Bruenor forced on his best grimace. “Go out!” he roared. “None but a fool’d look for an Icewind Dale winter as a place for playin’! Show some sense, girl! The season’d freeze yer bones!”

Catti-brie’s smile disappeared, but she refused to surrender so easily. “Well said for a dwarf,” she retorted, to Bruenor’s horror. “Ye’re well enough fit for the holes and the less ye see o’ the sky, the more ye’re smiling. But I’ve a long winter ahead, and this might be me last chance to see the sky. Please, Daddy?”

Bruenor could not hold his snarling visage against his daughter’s charm, but he did not want her to go out. “I’m fearing there’s something prowlin’ out there,” he explained, trying to sound authoritative. “Sensed it on the climb a few nights back, though I never seen it. Mighten be a white lion, or a white bear. Best to …” Bruenor never finished, for Catti-brie’s disheartened look more than destroyed the dwarf’s imagined fears.

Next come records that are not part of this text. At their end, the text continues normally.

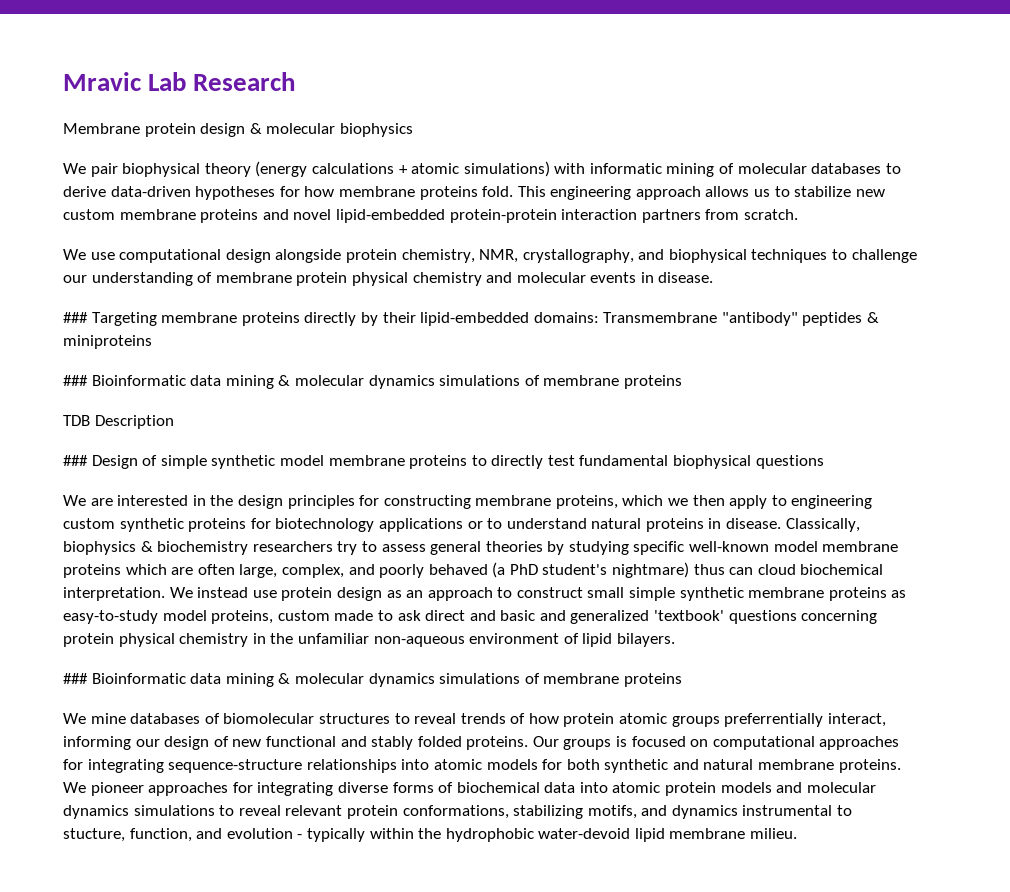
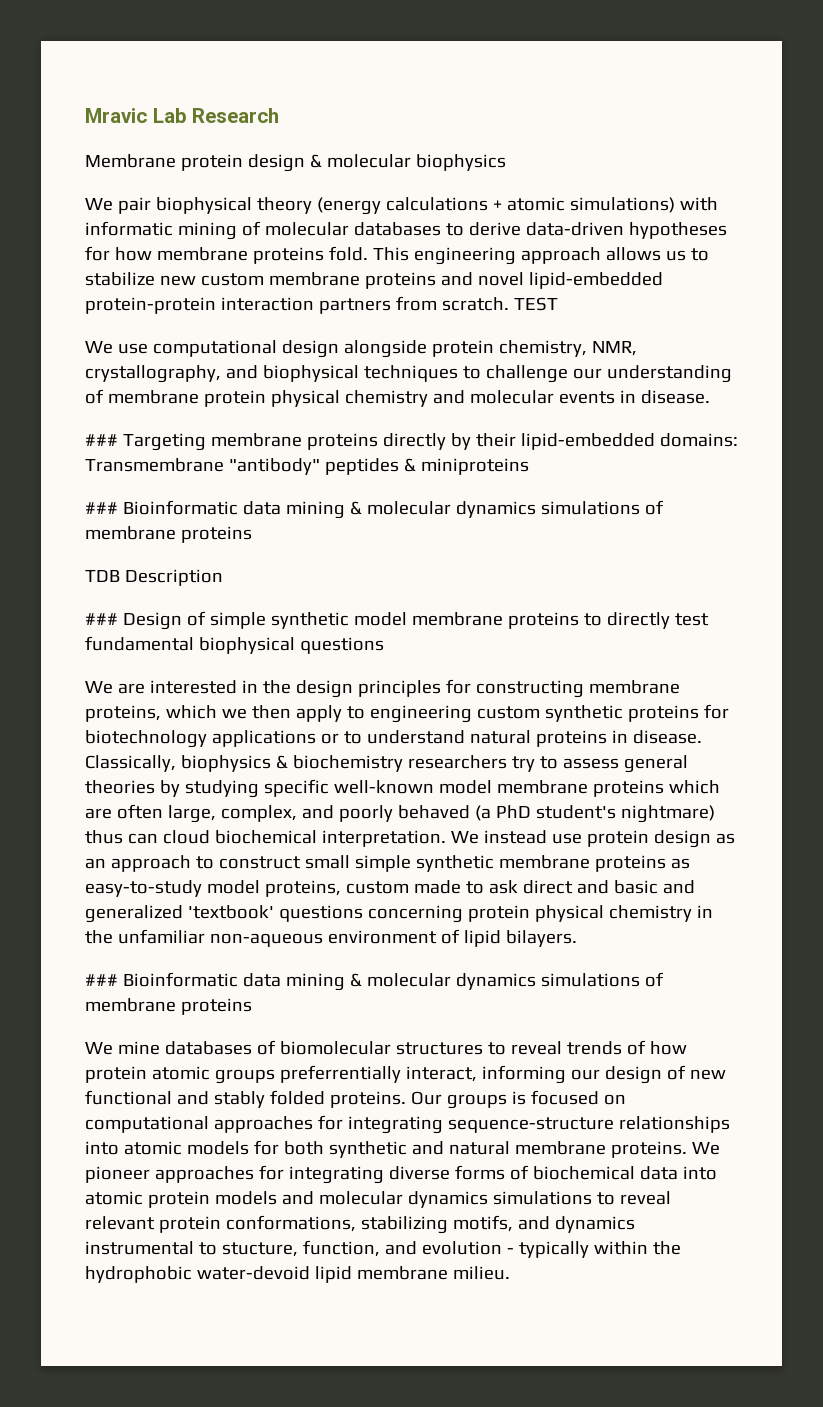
(798, 214) none -> [513,297,558,311] TEST

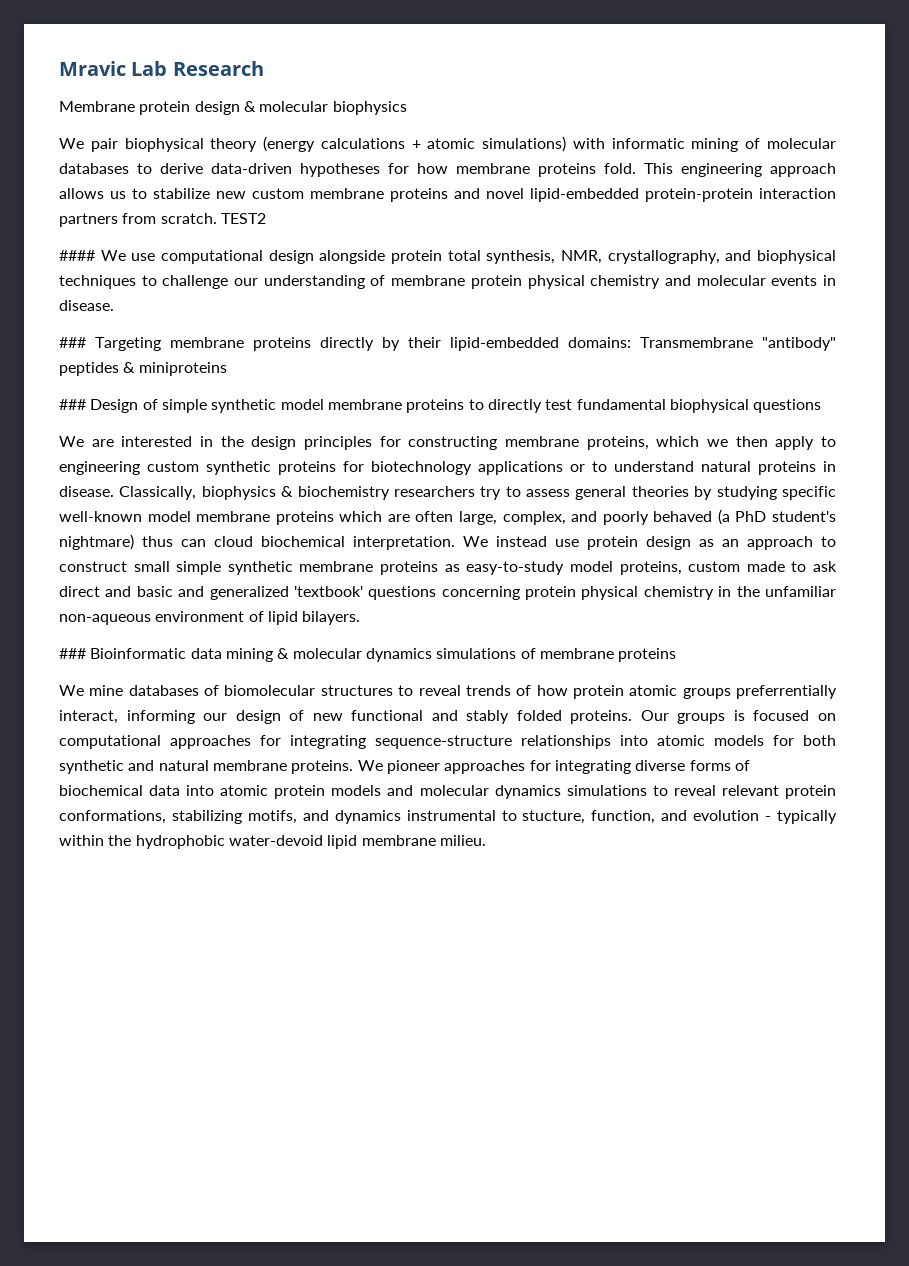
[513,297,558,311] TEST // -> [220,213,266,224] [59,250,95,261] TEST2 // ####
[498,340,587,357] chemistry, -> [447,250,556,264] total synthesis,
[85,500,664,519] [85,526,252,543] [85,569,223,586] // ### Bioinformatic data mining & molecular dynamics simulations of membrane proteins // TDB Description -> (227, 369) none

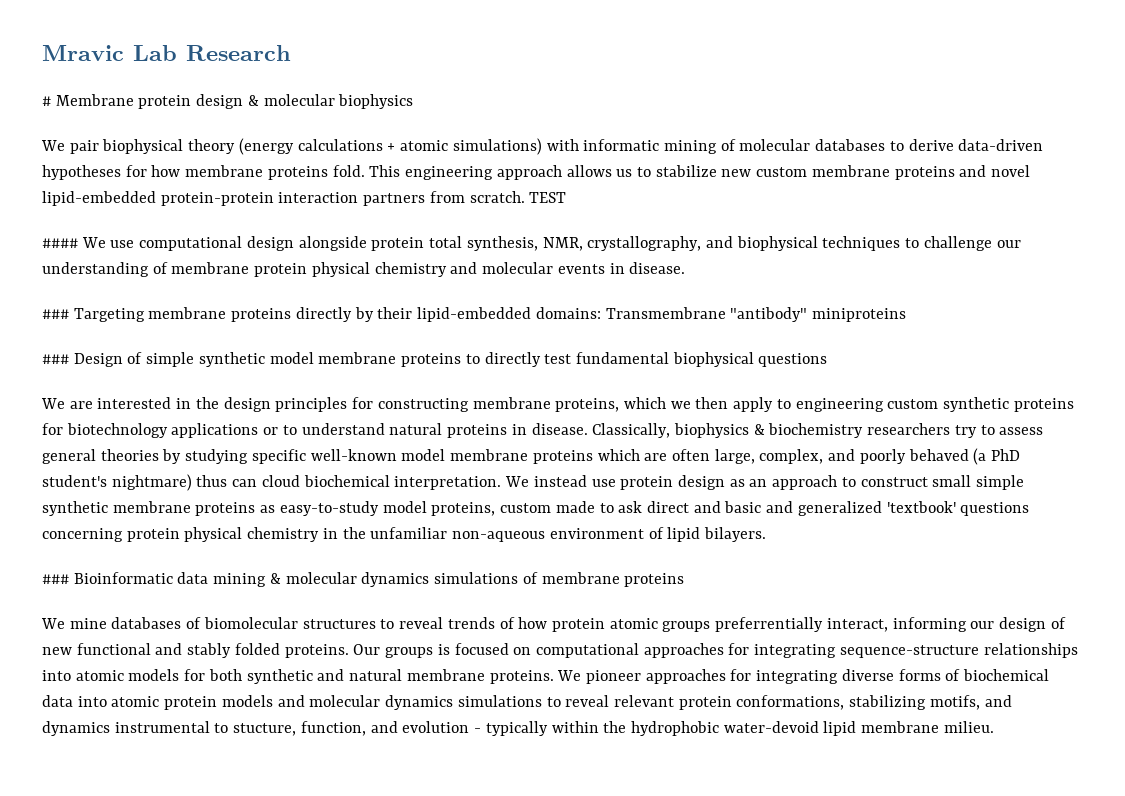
(264, 68) none -> [42,96,51,106] #
[220,213,266,224] TEST2 -> [529,192,567,203] TEST
[59,362,136,376] peptides & -> (808, 314) none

Catti-brie was no novice to the dangers of the region. She had lived with Bruenor and his dwarven clan for more than seven years. A raiding goblin band had killed Catti-brie’s parents when she was only a toddler, and though she was human, Bruenor had taken her in as his own.

“Ye’re a hard one, me girl,” Bruenor said in answer to Catti-brie’s relentless, sorrow-filled expression. “Go out and find yer play, then, but don’t ye be goin’ too far! On yer word, ye spirited filly, keep the caves in sight and a sword and horn on yer belt.”